Photo: All Things D
Android is taking over the world one phone at a time, but some developers are not happy with the way the platform is splitting apart into multiple phones and app stores. That could spell good news for Apple and newer competitors — like Microsoft — who could draw unhappy developers to build more apps for their platforms instead.
Baird Research surveyed 250 mobile developers, and the results were picked up by Fortune‘s Apple columnist, Philip Elmer-DeWitt.
Baird found that 71% are writing apps for Android, versus only 62% for Apple’s iOS.
But they’re not necessarily happy about it. Of those Android developers, a startling 56% said that platform fragmentation is a “huge” or “meaningful” problem. Only 14% called it no problem at all.

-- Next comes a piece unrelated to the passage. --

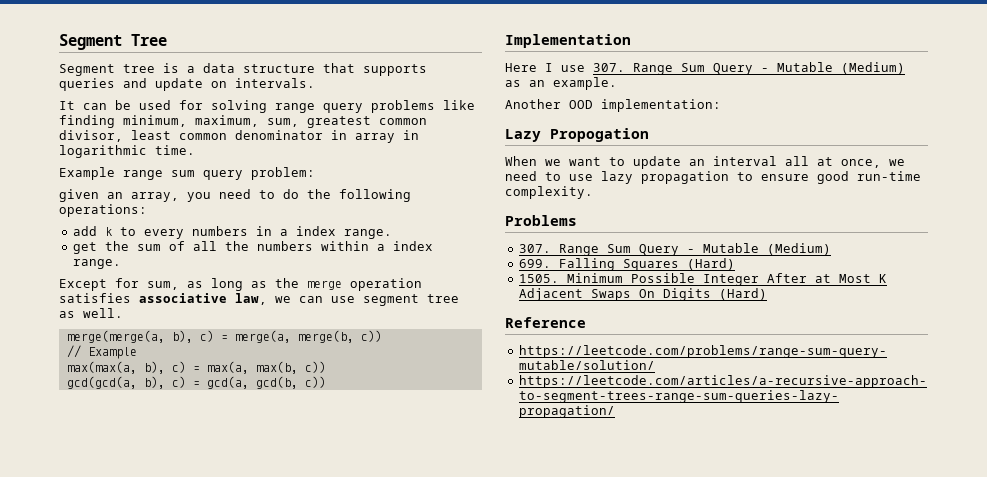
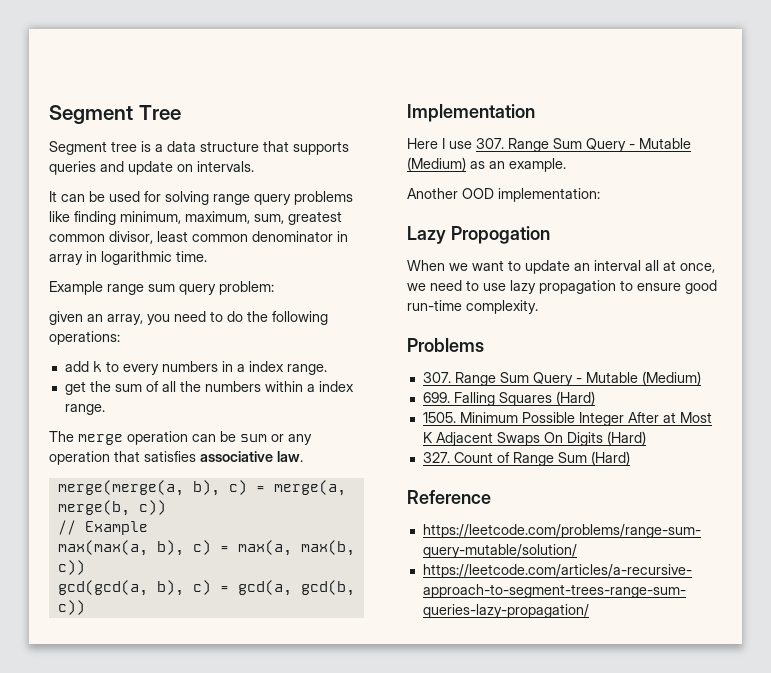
[59,278,422,291] [59,293,459,306] [59,308,123,318] Except for sum, as long as the merge operation satisfies associative law, we can use segment tree as well. -> [49,431,312,445] [49,451,303,465] The merge operation can be sum or any operation that satisfies associative law.
(767, 294) none -> [422,451,630,466] // 327. Count of Range Sum (Hard)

This matches what we’ve heard in our conversations with Android developers. They worry that the apps they write today won’t work on future versions of Android, especially if companies take it and modify it for their own devices.
They also worry about visibility in the Android Market, as the Baird report says. While they welcome competition from Amazon and others, they don’t want a situation where they have to push their app to three or 15 or 50 separate app stores.
Google knows this — that’s why it cracked down on Android partnerships and code last week. Some partners yelled, but stopping fragmentation is better for the platform in the long run — even if it shows Google’s “open” rhetoric to be self-serving.